Query Kafka Data as Continuous Stream

3.9.6 Query Kafka Data as Continuous Stream

After creating the Oracle SQL access to Kafka (OSaK) views, the views can be queried using standard SQL. The view name consists of a generated application_id (which is the concatenation of cluster name, Kafka group name, topic name) concatenated with view_id.

The sensor topic described above has just one partition, and therefore one view. The view name would be “KV_MA1_QUERYAPP_SENSOR_0”. Note, view names can be identified by querying the ORA_KAFKA_PARTITION metadata table in the schema in which the ORA_KAFKA package was installed.

OSaK views can be accessed continuously, reading from an initial offset or timestamp to the end of the stream. This is the typical usage case for querying the most recent Kafka records for the specified topic.

The example below sets the starting offset to 100 records below the Kafka partition high water mark using the ORA_KAFKA.INIT_OFFSET procedure, and reads from there to the end of the stream. The next time through the loop, you read from where you left off last time to the new end of the stream. In the example, the analytics are reduced to a simple example doing a count(*) with LOOP logic in PL/SQL. Expected usage is: there is a loop within an application which executes a call to ORA_KAFKA.NEXT_OFFSET, queries the OSaK views, performs analytics on retrieved Kafka records, and if satisfied, calls ORA_KAFKA.UPDATE_OFFSET, and commits the transaction. The ORA_KAFKA.NEXT_OFFSET procedure records the next Kafka offset from which to read, based on the results of ORA_KAFKA.UPDATE_OFFSET or ORA_KAFKA.INIT_OFFSET/ORA_KAFKA.INIT_OFFSET_TS. ORA_KAFKA.UPDATE_OFFSET saved the last Kafka offset read when the view was accessed.
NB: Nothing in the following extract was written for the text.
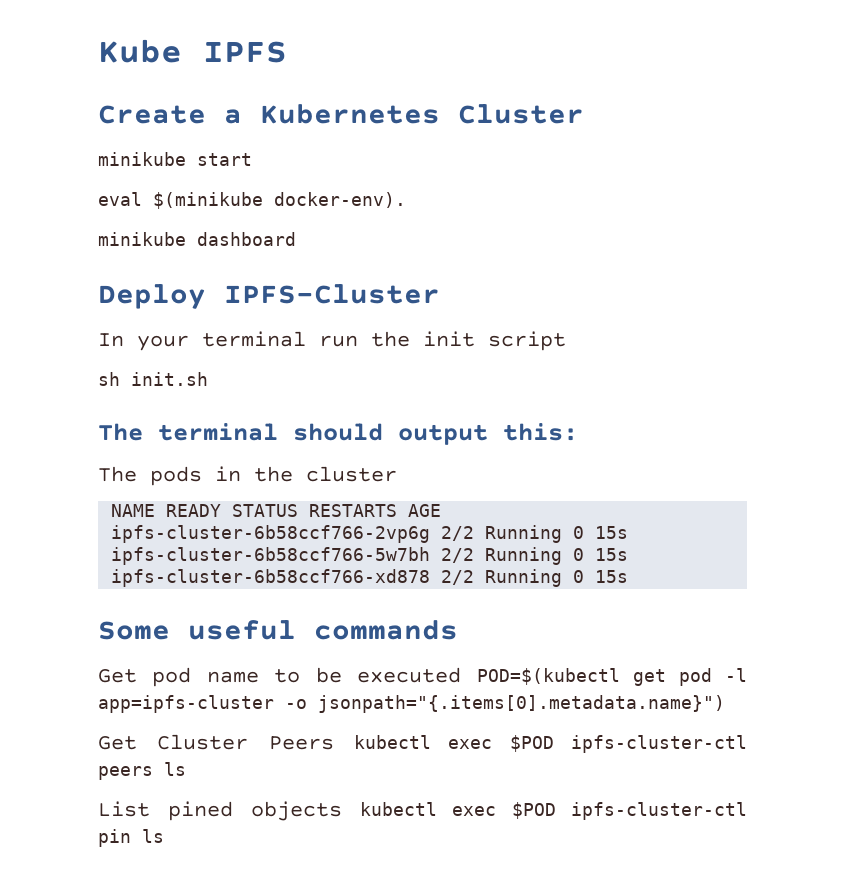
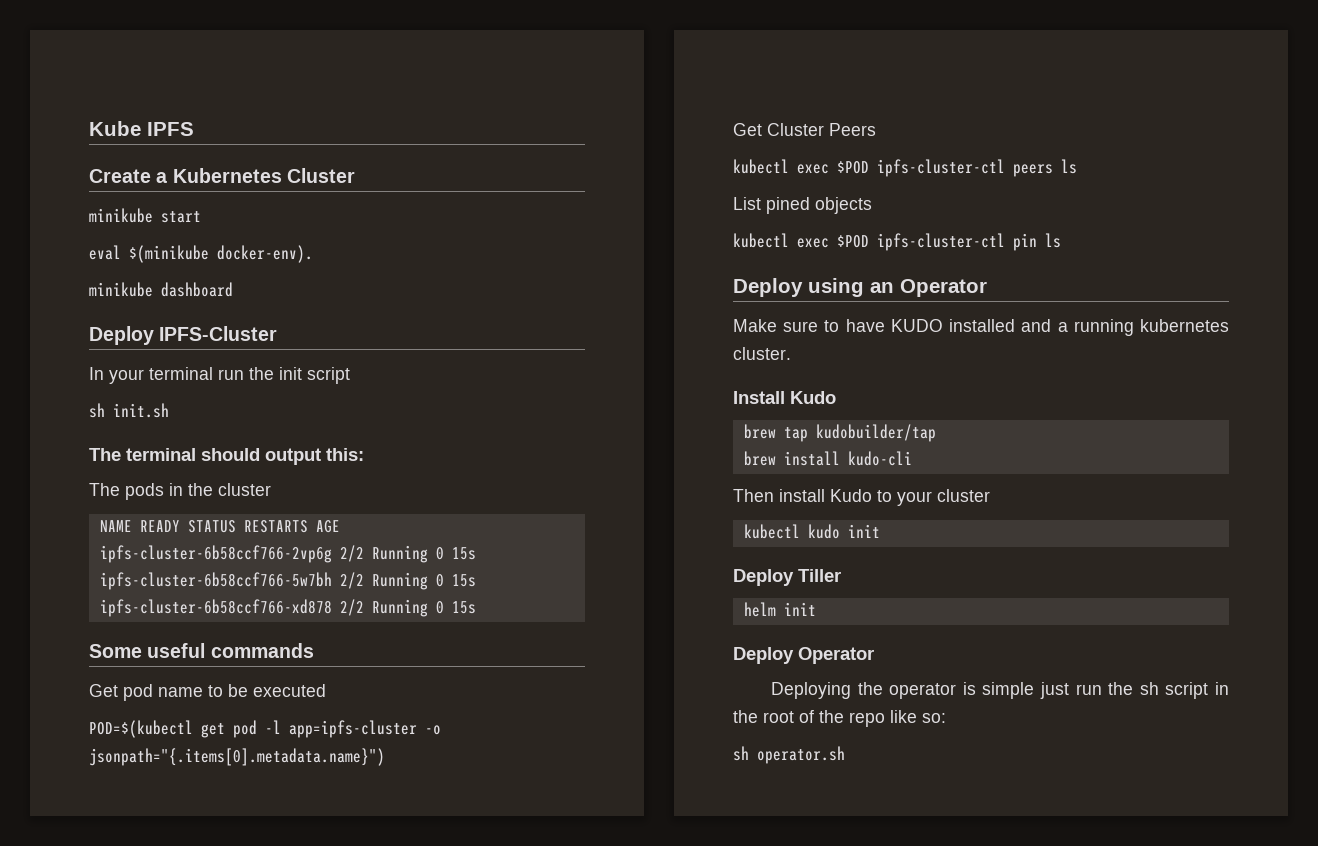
(462, 675) none -> (326, 690) //
(334, 743) none -> (876, 129) //
(343, 811) none -> (872, 205) //
(164, 836) none -> [733,278,987,297] [733,319,1229,336] [733,347,791,360] [733,391,836,404] [743,424,936,442] [743,451,912,466] [733,489,990,506] [743,524,880,539] [733,569,841,586] [743,602,816,617] [733,647,874,664] [770,682,1229,699] [733,710,946,727] [733,746,845,764] // Deploy using an Operator // Make sure to have KUDO installed and a running kubernetes cluster. // Install Kudo // brew tap kudobuilder/tap // brew install kudo-cli // Then install Kudo to your cluster // kubectl kudo init // Deploy Tiller // helm init // Deploy Operator // Deploying the operator is simple just run the sh script in the root of the repo like so: // sh operator.sh

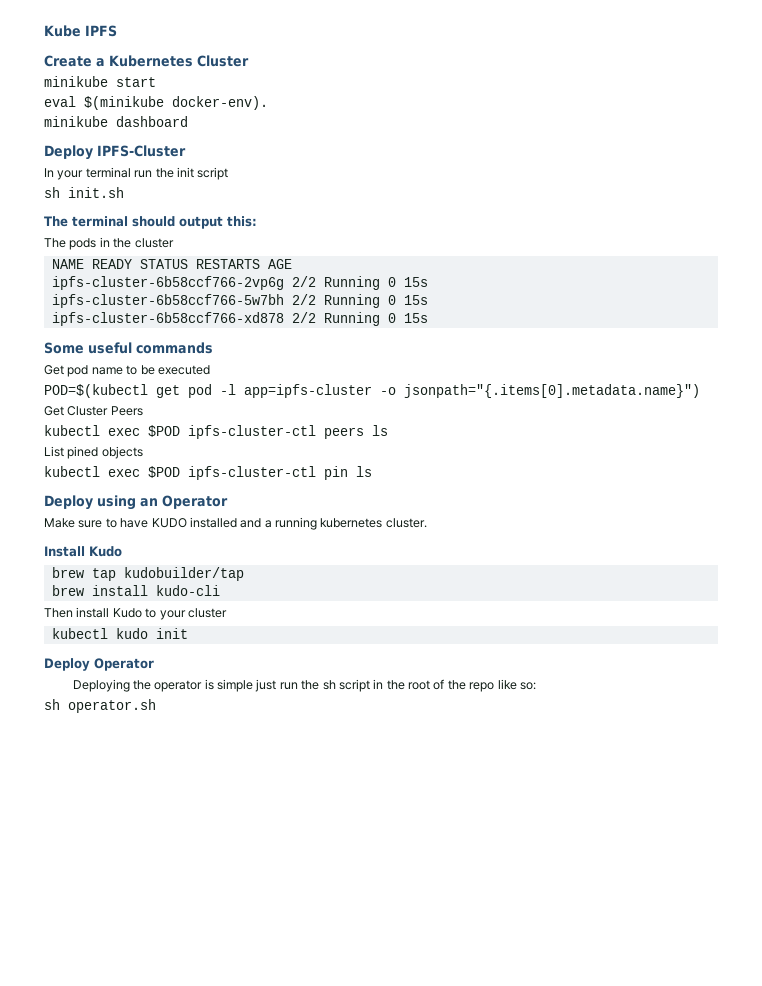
[733,569,841,586] [743,602,816,617] // Deploy Tiller // helm init -> (188, 633) none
It is also possible to set the point from which to start reading to a particular timestamp. ORA_KAFKA.INIT_OFFSET_TS initializes the starting offset related to a timestamp for each Kafka partition belonging to the OSaK view. As with ORA_KAFKA.INIT_OFFSET, ORA_KAFKA.INIT_OFFSET_TS would normally be called at the outset of a new application instance dedicated to processing the view or when recovering after an application instance shutdown or failure.

Note:

Multiple applications reading the same set of OSaK views can result in duplicate Kafka records being processed or Kafka records being skipped, because each application will attempt to manage the offset. When multiple applications read the same topic, create a set of views for each application by using application-specific Kafka group names. Then each application can use their own offset to determine where to read. One application can call ORA_KAFKA.INIT_OFFSET with 100 and use one set of views, another application can call ORA_KAFKA.INIT_OFFSET with 550 and use another set of views, and so on.

BEGIN
   -- Before entering the loop, we initialize the starting offsets for the view relative to the current Kafka high water mark for the Kafka partition managed by our view.
   -- Without an INIT_OFFSET call, records are read from either the beginning of the stream or from the offset last recorded by a COMMIT after an UPDATE_OFFSET call.
   ORA_KAFKA.INIT_OFFSET
     ('KV_MA1_QUERYAPP_SENSOR_0',          -- The view for which to initialize offsets
      100,                                 -- The number of records before the high water mark that designates the starting offset
      ORA_KAFKA.WATER_MARK_HIGH);          -- The above record count parameter is 100 records below the high water mark
   LOOP

    -- Set the offset of the next Kafka record to be processed.  
    -- Since we have called INIT_OFFSET,
    -- the starting offset will be 100 records below the high water mark.
    ORA_KAFKA.NEXT_OFFSET
      ('KV_MA1_QUERYAPP_SENSOR_0');       -- The view for which to set offsets  

    -- Now query for rows starting at 100 records below the high water mark.
    SELECT count(*) from KV_MA1_QUERYAPP_SENSOR_0;

    -- Now that we've done a query, record the last offset processed.
    ORA_KAFKA.UPDATE_OFFSET
      ('KV_MA1_QUERYAPP_SENSOR_0);        -- The view for which to set offsets

    COMMIT;
  END LOOP;
END;
/